> _PROBLEM DETAILS_:
For the data below, report the number of lines that contain the string "nilai" and nothing else.
---- RECORDS FOR THE EXERCISE
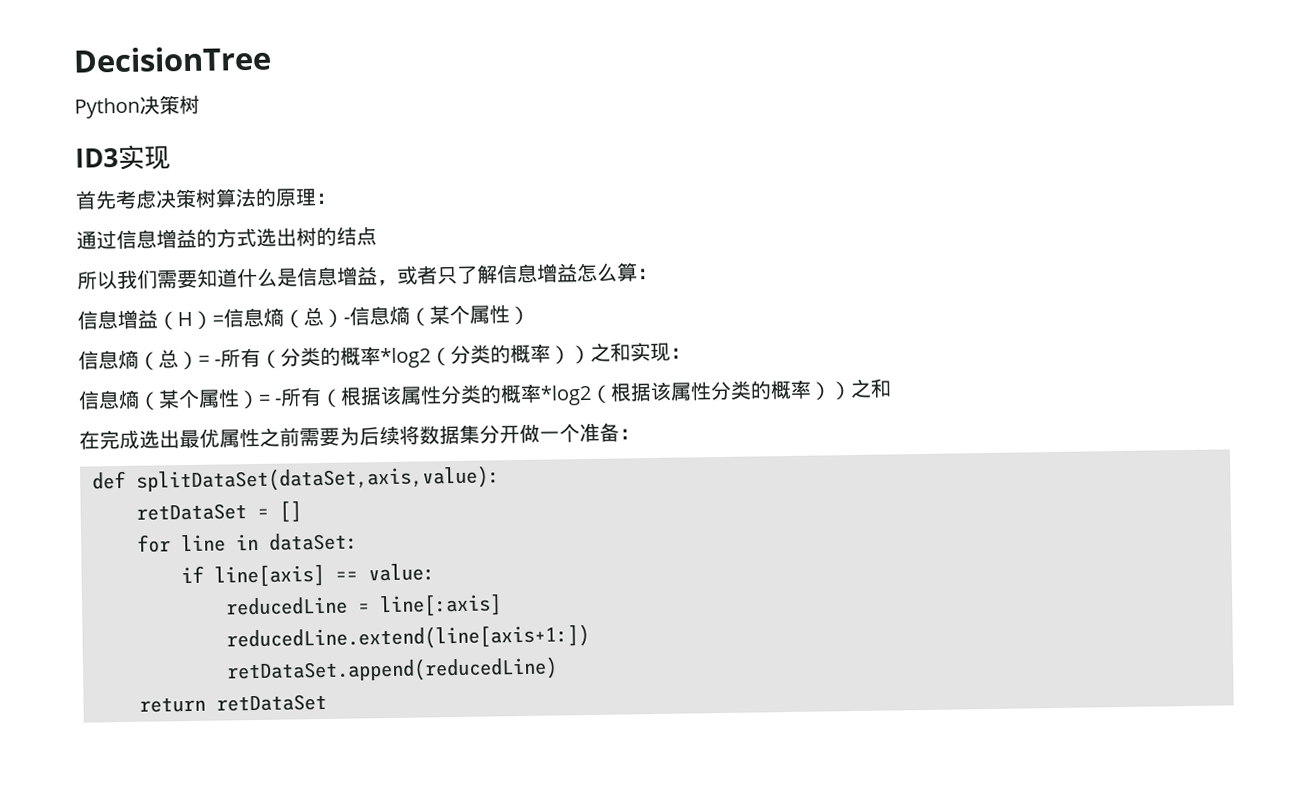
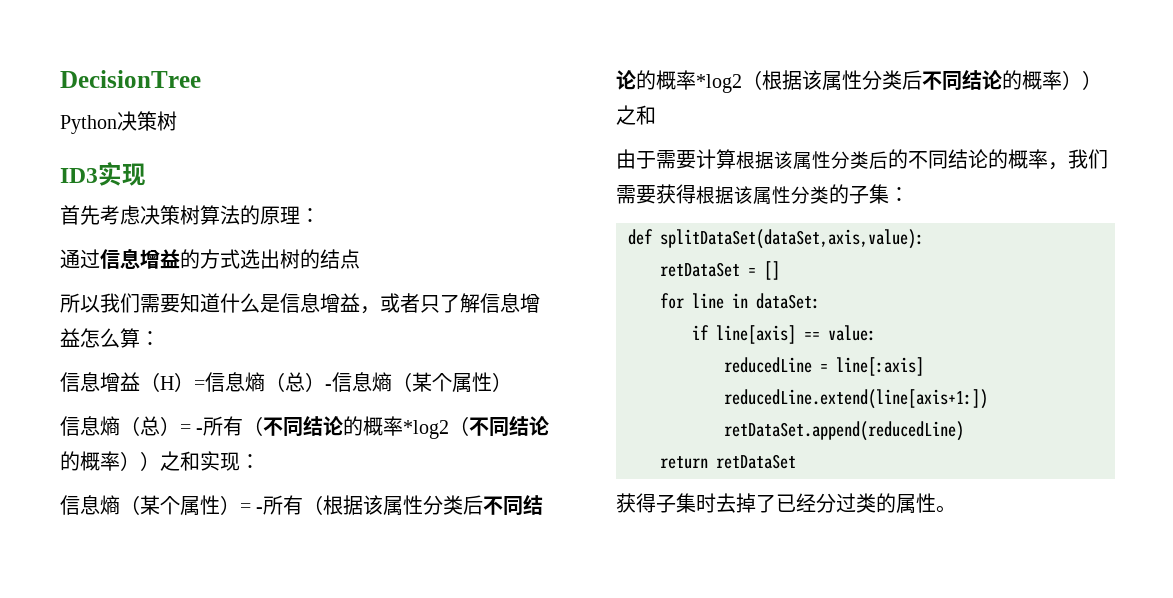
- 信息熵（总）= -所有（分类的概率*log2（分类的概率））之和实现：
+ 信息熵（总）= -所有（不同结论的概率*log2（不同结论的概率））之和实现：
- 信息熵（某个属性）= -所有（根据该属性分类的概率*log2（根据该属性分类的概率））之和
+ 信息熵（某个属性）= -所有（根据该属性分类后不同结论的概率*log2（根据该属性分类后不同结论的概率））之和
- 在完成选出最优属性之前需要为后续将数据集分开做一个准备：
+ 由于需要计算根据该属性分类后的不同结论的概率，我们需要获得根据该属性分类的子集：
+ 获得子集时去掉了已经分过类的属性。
--------
---- RECORDS FOR THE EXERCISE
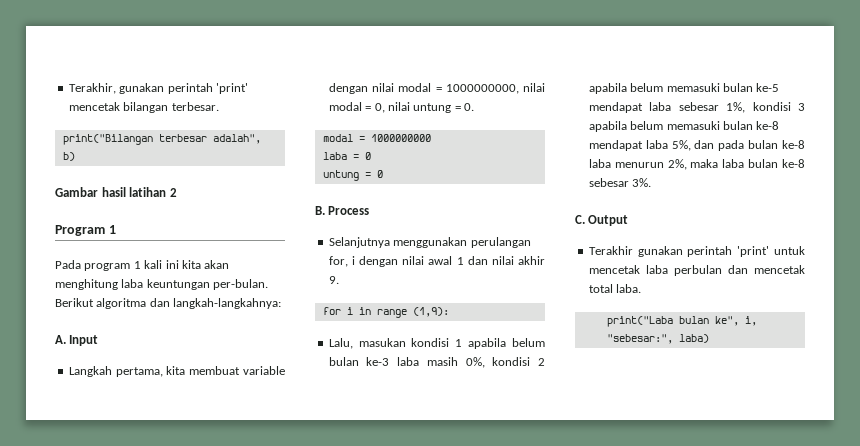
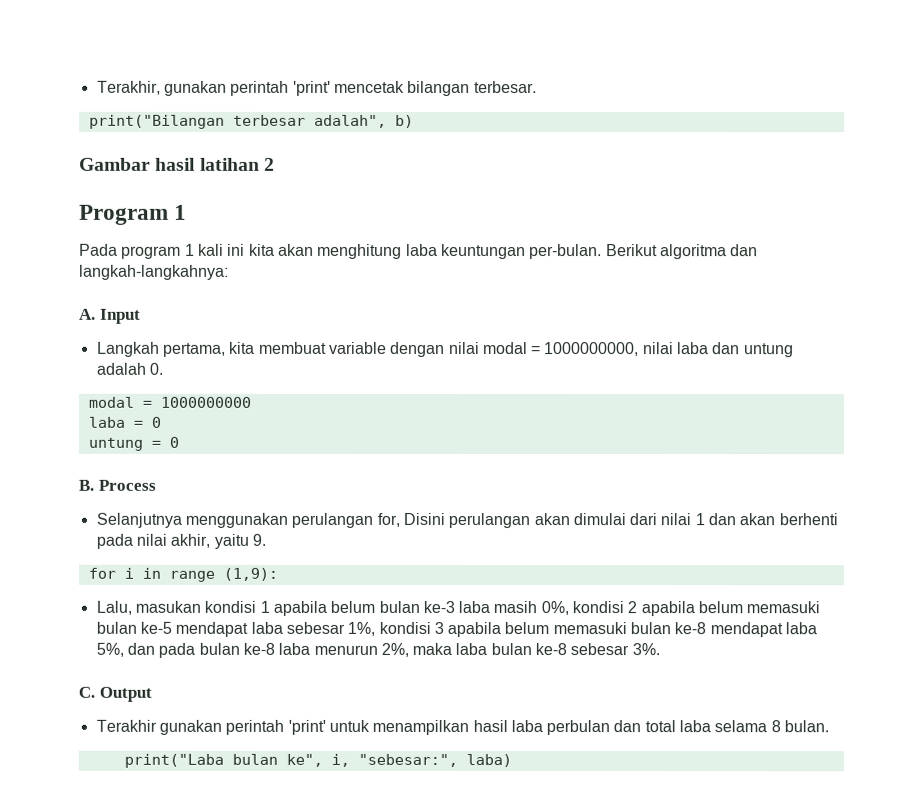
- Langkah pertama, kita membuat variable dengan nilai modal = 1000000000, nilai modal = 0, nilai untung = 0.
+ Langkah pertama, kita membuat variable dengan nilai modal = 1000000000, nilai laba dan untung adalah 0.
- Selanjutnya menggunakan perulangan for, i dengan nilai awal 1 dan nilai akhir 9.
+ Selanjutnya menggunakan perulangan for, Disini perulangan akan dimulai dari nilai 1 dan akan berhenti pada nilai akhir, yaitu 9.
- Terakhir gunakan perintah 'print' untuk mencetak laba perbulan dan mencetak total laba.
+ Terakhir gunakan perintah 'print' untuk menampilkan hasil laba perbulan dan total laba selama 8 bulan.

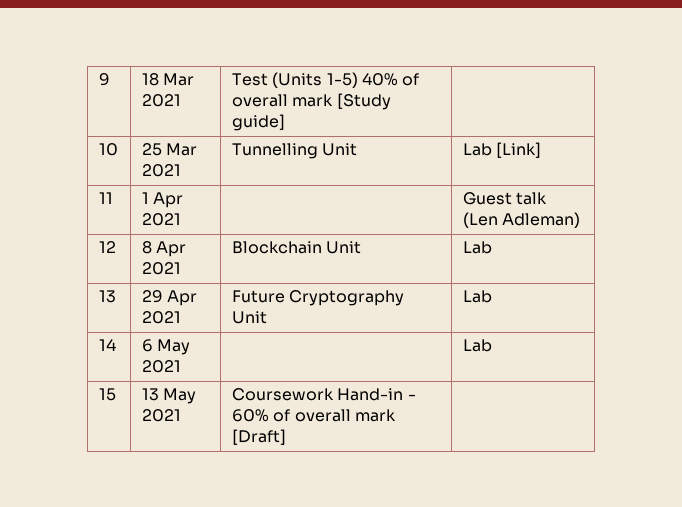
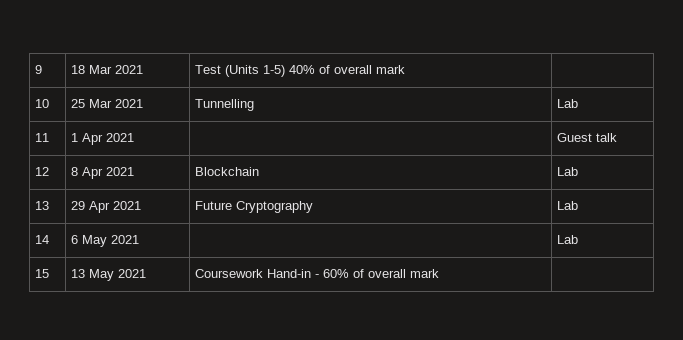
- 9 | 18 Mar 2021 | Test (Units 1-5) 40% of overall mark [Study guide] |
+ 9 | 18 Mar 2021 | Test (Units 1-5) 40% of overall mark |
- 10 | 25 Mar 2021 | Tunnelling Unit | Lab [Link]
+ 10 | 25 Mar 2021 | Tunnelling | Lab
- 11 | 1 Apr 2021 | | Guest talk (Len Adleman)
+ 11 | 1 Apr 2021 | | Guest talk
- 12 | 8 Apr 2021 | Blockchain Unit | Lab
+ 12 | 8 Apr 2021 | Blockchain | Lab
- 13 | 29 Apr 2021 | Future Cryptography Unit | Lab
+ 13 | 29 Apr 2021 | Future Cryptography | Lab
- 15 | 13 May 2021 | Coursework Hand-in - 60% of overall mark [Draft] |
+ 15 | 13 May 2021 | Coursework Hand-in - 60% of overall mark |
--------
---- RECORDS FOR THE EXERCISE
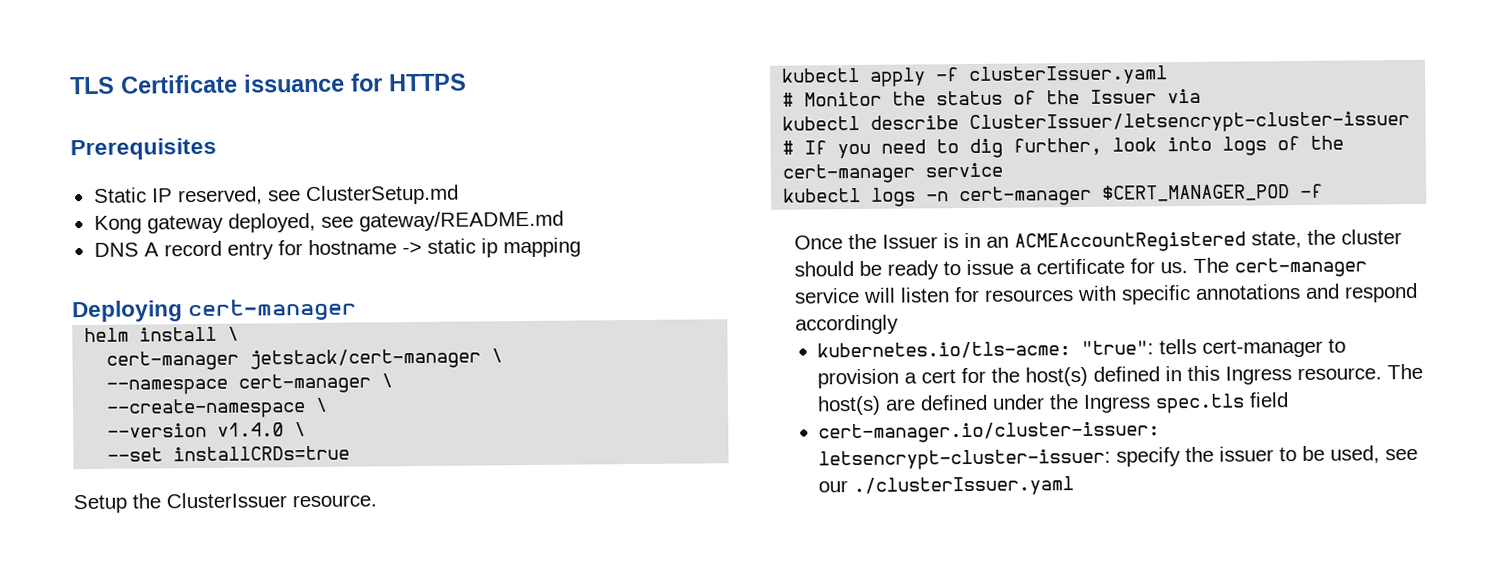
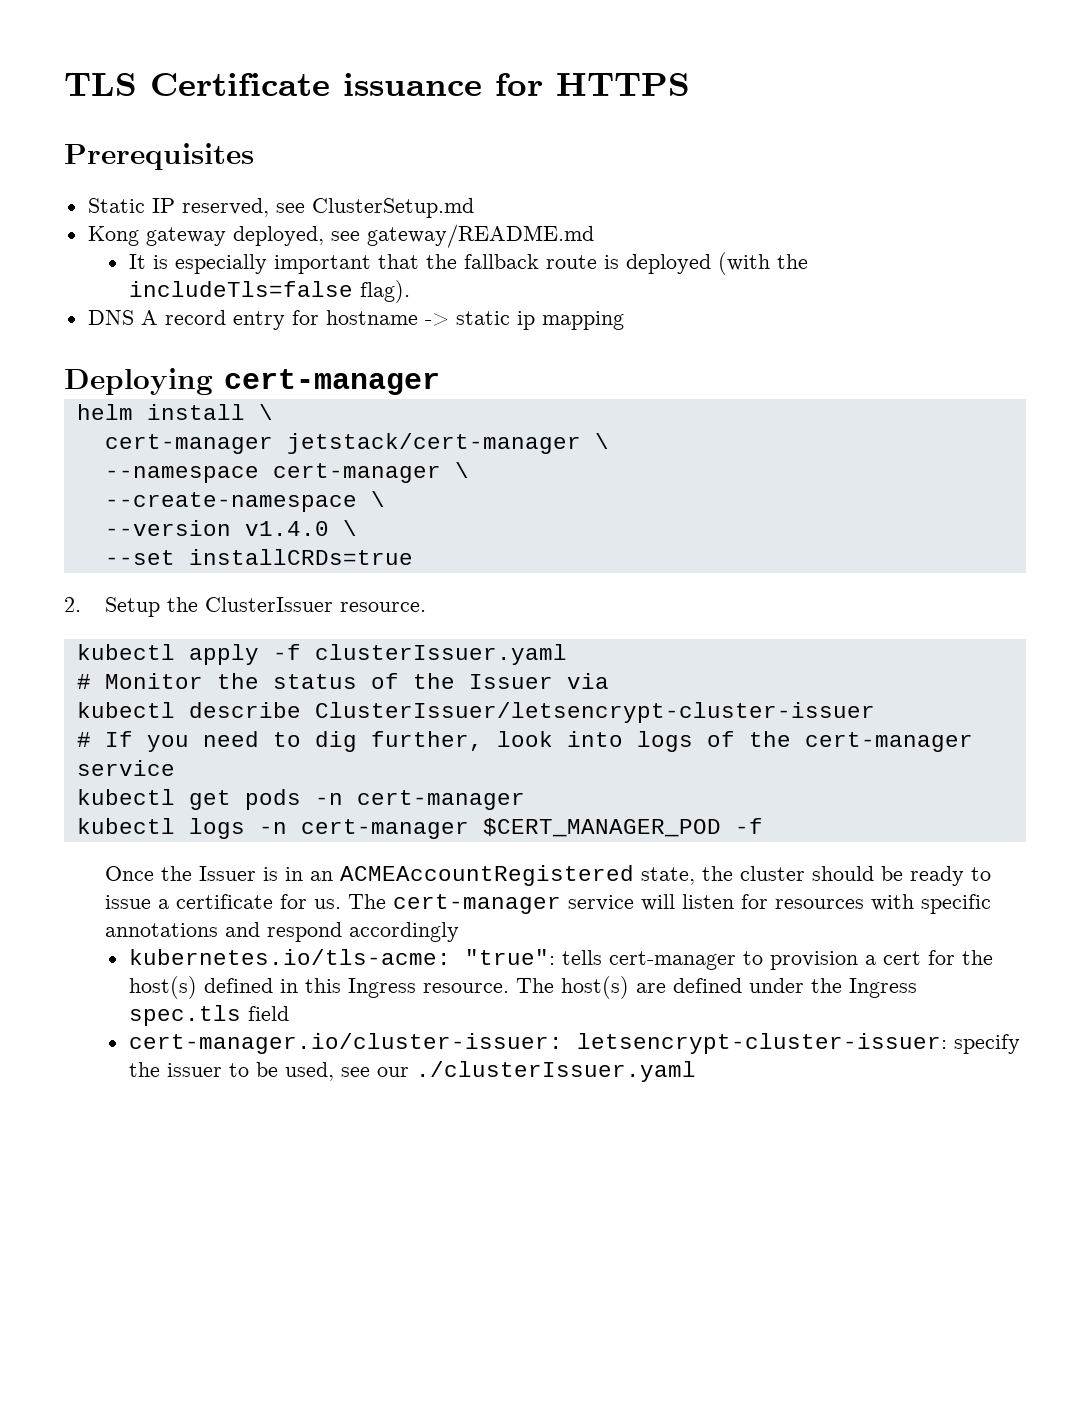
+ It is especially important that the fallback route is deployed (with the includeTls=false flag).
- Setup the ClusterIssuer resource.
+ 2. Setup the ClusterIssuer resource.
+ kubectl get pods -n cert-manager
--------
> _SOLUTION TO THIS PROBLEM_:
4